▼▼▼

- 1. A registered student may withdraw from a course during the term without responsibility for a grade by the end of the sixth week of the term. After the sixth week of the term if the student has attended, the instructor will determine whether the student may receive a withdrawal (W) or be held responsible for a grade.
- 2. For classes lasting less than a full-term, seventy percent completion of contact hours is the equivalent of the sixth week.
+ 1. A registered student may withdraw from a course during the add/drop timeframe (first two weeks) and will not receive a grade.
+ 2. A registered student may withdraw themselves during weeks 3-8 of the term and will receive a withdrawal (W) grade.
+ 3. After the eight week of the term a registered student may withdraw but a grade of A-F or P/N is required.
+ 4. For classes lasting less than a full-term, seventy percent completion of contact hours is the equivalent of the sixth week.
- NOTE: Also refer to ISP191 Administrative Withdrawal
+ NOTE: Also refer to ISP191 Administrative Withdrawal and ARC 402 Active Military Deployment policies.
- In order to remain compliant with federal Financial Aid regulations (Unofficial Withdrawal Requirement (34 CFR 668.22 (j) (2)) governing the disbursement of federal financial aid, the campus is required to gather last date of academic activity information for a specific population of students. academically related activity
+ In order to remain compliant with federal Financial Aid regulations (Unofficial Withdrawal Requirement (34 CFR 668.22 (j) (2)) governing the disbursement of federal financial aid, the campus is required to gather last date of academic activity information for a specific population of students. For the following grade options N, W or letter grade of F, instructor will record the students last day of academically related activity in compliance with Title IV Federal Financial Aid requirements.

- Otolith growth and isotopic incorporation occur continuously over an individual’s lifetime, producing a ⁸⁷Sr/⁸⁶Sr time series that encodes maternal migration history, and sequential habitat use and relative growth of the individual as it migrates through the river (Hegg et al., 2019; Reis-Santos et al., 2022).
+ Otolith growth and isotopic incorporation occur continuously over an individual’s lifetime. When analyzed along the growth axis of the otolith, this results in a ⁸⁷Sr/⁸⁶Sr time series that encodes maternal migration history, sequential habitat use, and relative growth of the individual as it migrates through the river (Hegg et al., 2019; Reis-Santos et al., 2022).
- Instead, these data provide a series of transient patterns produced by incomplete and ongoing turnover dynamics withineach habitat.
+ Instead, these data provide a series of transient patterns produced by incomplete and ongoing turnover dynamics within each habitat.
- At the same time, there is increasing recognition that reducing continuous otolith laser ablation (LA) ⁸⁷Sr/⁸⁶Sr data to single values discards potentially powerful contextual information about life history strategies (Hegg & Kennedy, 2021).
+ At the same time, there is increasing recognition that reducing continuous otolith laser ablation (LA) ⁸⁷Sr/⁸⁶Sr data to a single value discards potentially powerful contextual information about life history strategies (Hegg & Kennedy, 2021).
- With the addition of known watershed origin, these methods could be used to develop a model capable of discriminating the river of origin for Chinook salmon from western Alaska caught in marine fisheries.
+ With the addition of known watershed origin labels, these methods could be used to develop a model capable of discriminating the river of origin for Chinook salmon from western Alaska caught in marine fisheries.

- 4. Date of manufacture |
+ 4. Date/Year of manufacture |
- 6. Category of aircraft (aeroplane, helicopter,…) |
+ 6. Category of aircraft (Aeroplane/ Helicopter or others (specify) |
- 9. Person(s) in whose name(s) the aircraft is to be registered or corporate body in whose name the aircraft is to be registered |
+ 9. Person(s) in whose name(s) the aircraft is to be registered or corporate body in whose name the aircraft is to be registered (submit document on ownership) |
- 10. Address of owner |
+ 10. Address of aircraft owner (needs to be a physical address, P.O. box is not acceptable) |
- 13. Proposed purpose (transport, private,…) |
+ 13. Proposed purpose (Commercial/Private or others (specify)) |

▲▲▲

● WHAT YOU WILL DO: Print the line with "- 4. Date of manufacture |" and every line after it in the entries above, exactly as written. Leave out all other lines.

● EXERCISE SOLUTION:
- 4. Date of manufacture |
+ 4. Date/Year of manufacture |
- 6. Category of aircraft (aeroplane, helicopter,…) |
+ 6. Category of aircraft (Aeroplane/ Helicopter or others (specify) |
- 9. Person(s) in whose name(s) the aircraft is to be registered or corporate body in whose name the aircraft is to be registered |
+ 9. Person(s) in whose name(s) the aircraft is to be registered or corporate body in whose name the aircraft is to be registered (submit document on ownership) |
- 10. Address of owner |
+ 10. Address of aircraft owner (needs to be a physical address, P.O. box is not acceptable) |
- 13. Proposed purpose (transport, private,…) |
+ 13. Proposed purpose (Commercial/Private or others (specify)) |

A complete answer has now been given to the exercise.